In our study of 62 patients with endocarditis-associated glomerulonephritis, glomerulonephritis with membranoproliferative pattern or membranous glomerulopathy was not seen. Specifically, no cases of membranoproliferative glomerulonephritis with or without cryoglobulinemic features or cases of thrombotic microangiopathy were found. In our study, a mean of 10% of glomeruli were globally sclerotic (range, 0–53%) [49].

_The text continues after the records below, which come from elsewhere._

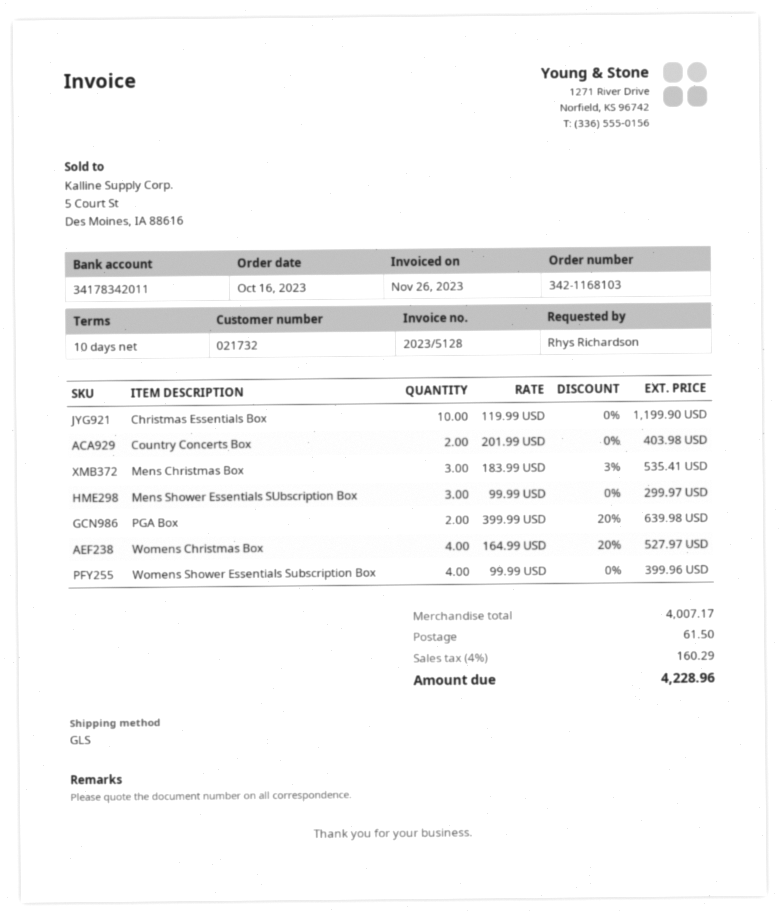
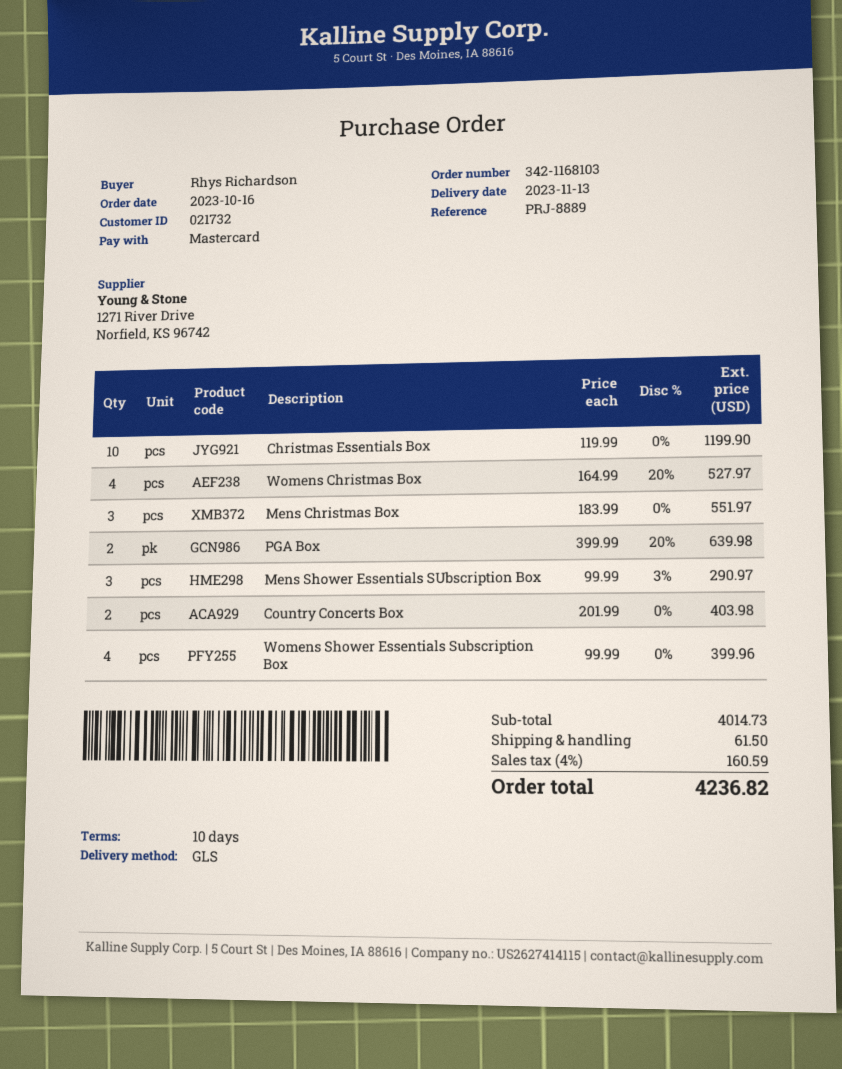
Mens Christmas Box: 3 x 183.99 - 3% = 535.41 -> 3 x 183.99 = 551.97
Mens Shower Essentials SUbscription Box: 3 x 99.99 = 299.97 -> 3 x 99.99 - 3% = 290.97
subtotal: 4007.17 -> 4014.73
tax: 4% = 160.29 -> 4% = 160.59
total: 4228.96 -> 4236.82

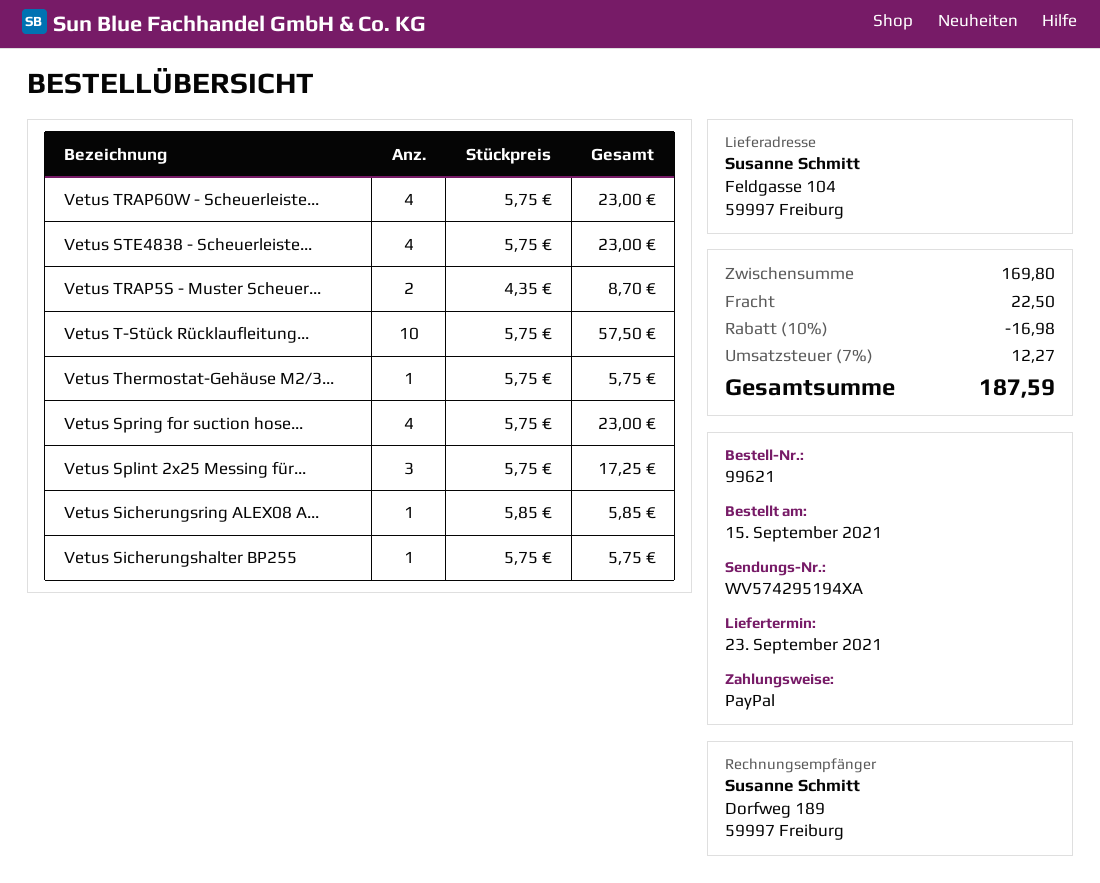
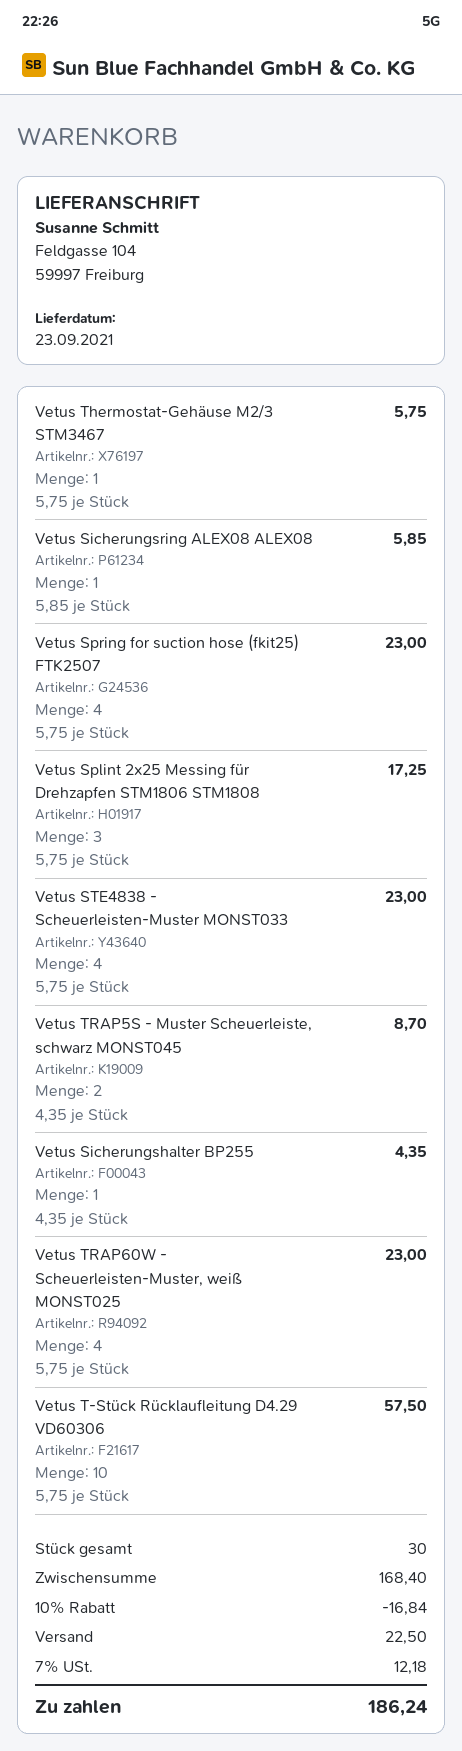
Vetus Sicherungshalter BP255: 1 x 5.75 = 5.75 -> 1 x 4.35 = 4.35
subtotal: 169.80 -> 168.40
discount: 10% = 16.98 -> 10% = 16.84
tax: 7% = 12.27 -> 7% = 12.18
total: 187.59 -> 186.24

Tubulointerstitial and Vascular Findings

Acute tubular injury is present in the background in the majority of cases, typically manifested by thinning of the tubular epithelium (Fig. 4.9). In part, this may be the result of obstructed blood flow through glomeruli and thus impaired perfusion of the tubules by way of the peritubular capillaries. Red blood cell casts are noted histologically in more than half of the cases. Almost all cases have interstitial inflammation (Fig. 4.10), which is most often focal, but abundant interstitial neutrophils are present in a minority of cases. Large numbers of eosinophils are usually not seen.

Fig. 4.9
figure 9

Normal appearing glomerulus and surrounding tubular injury manifested by cytoplasmic thinning and mild luminal ectasia, from a 45-year-old male with history of rheumatic fever as a child and mitral valve insufficiency. He developed mitral valve Coxiella burnetii infective endocarditis with acute kidney injury and a renal biopsy showed focal crescentic glomerulonephritis (not shown) involving 15% of glomeruli. The patient was treated with antibiotics, and had persistent renal dysfunction at follow-up (hematoxylin and eosin; ×200)

Fig. 4.10
figure 10

Glomerulus with endocapillary proliferation including neutrophils, and surrounding mild interstitial inflammation in an 84-year-old male with infective endocarditis-associated diffuse proliferative glomerulonephritis (hematoxylin and eosin; ×200)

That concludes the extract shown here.